Il y a des gens qui sont assez fous pour partir au Pakistan, camper en plein cœur des montagnes enneigées, à la recherche d'un homme poilu ! Si, si, d'un homme plein de poils, d'un ancêtre venu tout droit de la Préhistoire et ayant échappé à l'évolution, de l'Homme Sauvage. C'est le récit de cette expédition mi-scientifique, mi-aventureuse que nous conte Erik L'Homme, parti avec son frère et un ami dans les années 90. Questionnaires aussi précis qu'un protocole de recherche universitaire et dessins à l'appui, ils recueillent des témoignages dans chacun des villages, chacune des vallées où ils font halte. Là-bas, l'homme sauvage y est souvent aperçu, décrit de manière uniforme et précise, non pas comme l'un des nombreux êtres légendaires qui peuplent les montagnes, fées et autres diables, mais comme un élément courant du paysage, au même titre qu'un oiseau ou qu'un autre animal. Cela paraît incroyable, mais les preuves sont nombreuses de la présence de ce rescapé de la Préhistoire, ses traces sont visibles dans la neige et les témoignages semblent tout à fait sincères. Alors, persuadés de la légitimité de leurs recherches et convaincus de l'imminence d'une rencontre, Erik L'Homme et ses deux acolytes se lancent dans une quête hallucinée, dormant peu, marchant beaucoup. Ils sont souvent au bord de la rupture physique et psychologique mais refusent de renoncer, malgré la fatigue extrême, les conditions climatiques inhumaines et un état de santé qui ne cesse de se dégrader. On peut penser que ce sont de jeunes inconscients et qu'ils ont trop lu Tintin au Tibet. On peut se dire qu'il s'agit d'un trio d'aventuriers venus trouver dans cette région isolée du monde les sensations fortes qui leur manquent dans leur petite vie monotone d'étudiants parisiens. Soit. Mais, ce qui frappe, c'est ce recul pris, des années après, et qui permet à Erik L'Homme de voir leur expédition comme un voyage initiatique à la rencontre de ce qu'ils sont profondément, en tant qu'hommes. Ici, un paragraphe éclairé sur l'aventure :
"L'aventure est un état d'esprit. Tant que cet état d'esprit subsiste, l'aventure est possible. Même si les chemins qu'elle emprunte changent au fil du temps.

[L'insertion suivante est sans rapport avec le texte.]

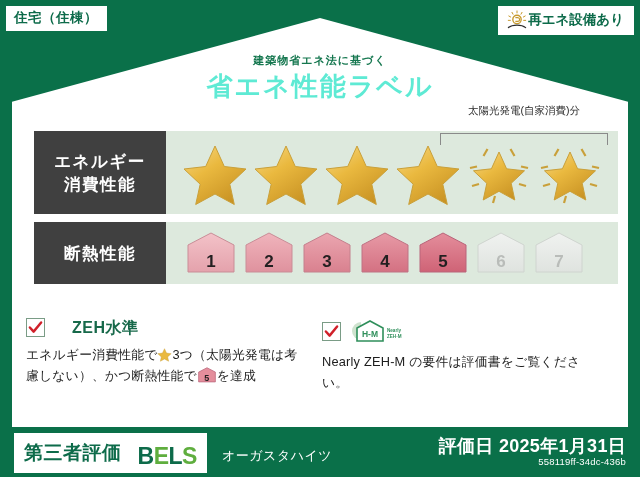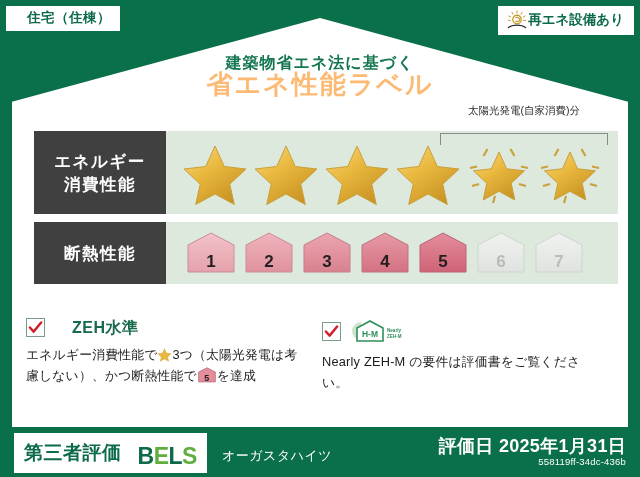--- a/index.html
+++ b/index.html
@@ -25,21 +25,21 @@
     clip-path: polygon(0% 20.5%, 50% 0%, 100% 20.5%, 100% 100%, 0% 100%);
   }
 
   
   .tag-type {
     position: absolute; left: 6px; top: 6px;
     background: #ffffff;
     color: #0d6b4a;
     font-size: 13.5px; font-weight: bold;
     letter-spacing: .5px;
-    padding: 5px 9px 6px 21px;
+    padding: 5px 9px 6px 8px;
     line-height: 1;
     z-index: 5;
   }
   .tag-renew {
     position: absolute; right: 6px; top: 6px;
     background: #ffffff;
     color: #0d6b4a;
     font-size: 13.5px; font-weight: bold;
     padding: 4px 10px 5px 8px;
     line-height: 1;
@@ -47,26 +47,26 @@
     z-index: 5;
   }
   .sun-ico { width: 22px; height: 20px; display:block; flex:none; }
 
   
   .title-wrap {
     position: absolute; left: 0; right: 0; top: 55px;
     text-align: center; z-index: 4;
   }
   .title-sub {
-    color: #15774f; font-size: 16px; font-weight: bold;
+    color: #15774f; font-size: 11px; font-weight: bold;
     letter-spacing: 1px; line-height: 1;
   }
   .title-main {
-    color: #fdba74; font-size: 26px; font-weight: bold;
-    letter-spacing: 2px; line-height: 1;
+    color: #5eead4; font-size: 26px; font-weight: bold;
+    letter-spacing: 2px; margin-top: 7px; line-height: 1;
   }
 
   
   .rows {
     position: absolute; left: 34px; right: 22px; top: 131px;
     z-index: 4;
   }
   .metric-row {
     display: flex; align-items: stretch;
     height: 83px; margin-bottom: 8px;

Toutes les terres ou presque sont explorées, le monde tend vers l'uniformisation et on est facilement rattrapés par les points de repère laissés derrière soi ? En réalité, l'aventure n'a jamais été aussi proche.
La possibilité d'aventure est liée à celle de pouvoir tout lâcher, du jour au lendemain, pour entrer dans une nouvelle dynamique de vie dominée par l'inconnu et la surprise. Combien d'entre nous le peuvent-ils, tenus par ce qu'on appelle, sans jamais le définir, le Système, et par les habitudes qui sont dans nos têtes, plus fortes souvent que les contraintes extérieures ?
Comment vivre l'aventure dans un monde réglementé, contrôlé, où l'on écope d'une contravention au moindre faux pas ?
Aujourd'hui comme hier, l'aventure réclame un engagement et de l'enthousiasme, un regard clair et pénétrant, un esprit libre et ouvert. Mais alors tout est possible. Seul compte de vivre debout, en liberté, indifférent aux regards réprobateurs et aux injonctions des bergers.
Les masques tombés au souffle libérateur de l'aventure, il ne reste plus que l'essentiel, la quintessence des jours et le meilleur de soi-même."
Et puis, j'ai énormément pensé à une amie qui a, elle-aussi, parcouru ces régions du Pakistan, traîné des crampons d'aventurière à Chitral, appris le khowar et été à la rencontre du peuple Kalash. Ses récits sont à lire ici :
http://metreya.blog.lemonde.fr/category/pakistan/
En feuilletant ce livre, j'ai pensé à ces histoires d'amour que l'on noue avec une terre... Des nœuds qui font partie de notre identité profonde.
Loin des clichés, loin des idées reçues, loin des voyages touristiques, le cœur et l'esprit ouvert, c'est ainsi que doit se vivre l'aventure si on veut aller vraiment à la rencontre de l'Autre.